In the 17th century, Zhabdrung Ngawang Namgyal (1594-1652), a leader of the Drukpa Kagyu School of Buddhism consolidated the country under a unified power and established the Chhoesi system of governance, whereby both the temporal and religious authority were separated and vested in the Druk Desi (Temporal Head) and Je Khenpo (Spiritual Head) respectively. By the end of the 17th century, the country emerged with a distinct national and cultural identity, as well as, an unprecedented degree of political stability.

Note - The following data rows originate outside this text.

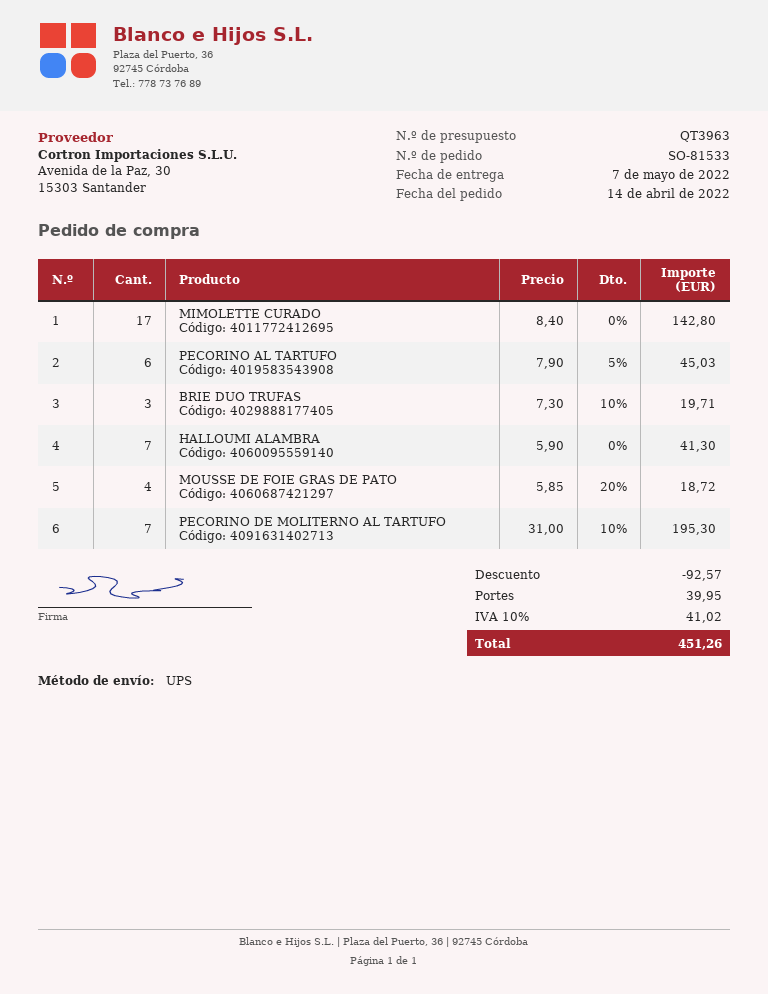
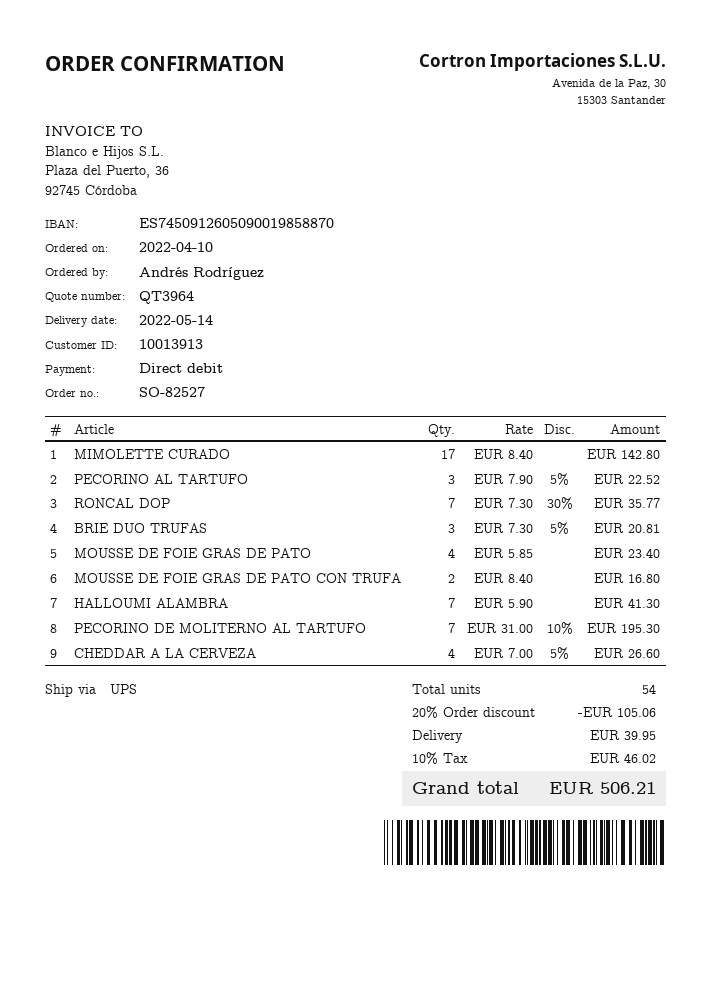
quote number: QT3963 -> QT3964
order number: SO-81533 -> SO-82527
order date: 2022-04-14 -> 2022-04-10
delivery date: 2022-05-07 -> 2022-05-14
PECORINO AL TARTUFO: 6 x 7.90 - 5% = 45.03 -> 3 x 7.90 - 5% = 22.52
BRIE DUO TRUFAS: 3 x 7.30 - 10% = 19.71 -> 3 x 7.30 - 5% = 20.81
MOUSSE DE FOIE GRAS DE PATO: 4 x 5.85 - 20% = 18.72 -> 4 x 5.85 = 23.40
RONCAL DOP: none -> 7 x 7.30 - 30% = 35.77
MOUSSE DE FOIE GRAS DE PATO CON TRUFA: none -> 2 x 8.40 = 16.80
CHEDDAR A LA CERVEZA: none -> 4 x 7.00 - 5% = 26.60
discount: 92.57 -> 105.06
tax: 10% = 41.02 -> 10% = 46.02
total: 451.26 -> 506.21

During the second half of the 18th century, the country witnessed a resurgence of political instability. The unity of the country was affected by internal dissent. External threats in the latter half of the 19th century added a new dimension to the political quandary. It was against this background that the need for strong leadership emerged.
Peace and stability were restored with the enthronement of His Majesty King Ugyen Wangchuk (1907-1926). On December 17, 1907 with the signing and sealing of the Oath of Allegiance in a grand ceremony in Punakha Dzong, Ugyen Wangchuk became the first hereditary monarch of the Kingdom of Bhutan. The monarchy has thrived ever since and the present King, His Majesty Jigme Khesar Namgyel Wangchuck, commands the overwhelming support of his people. The Fourth King of Bhutan, ever since his coronation in 1974, the present King has dedicated himself to defining and realizing a long-term vision and direction for the country.
He set up a system of Government, which is responsive to the political, social and development needs of the country. He also pursued a process of democratization and involvement of the people in their own affairs from the national to the community level. His Majesty’s philosophy and approach have been clearly established and recognized, enhancing the country’s identity and role in the international community.
Jigme Khesar Namgyel Wangchuck became the world’s youngest reigning monarch when he was handed the Raven Crown by his father, the former King Jigme Singye Wangchuck, in an elaborate ceremony in Thimphu, the capital. The former King, who is 52, abdicated two years ago as part of a plan to reform the hermit-like Buddhist nation of 635,000 people, which had no roads until the 1960s and allowed television only in 1999.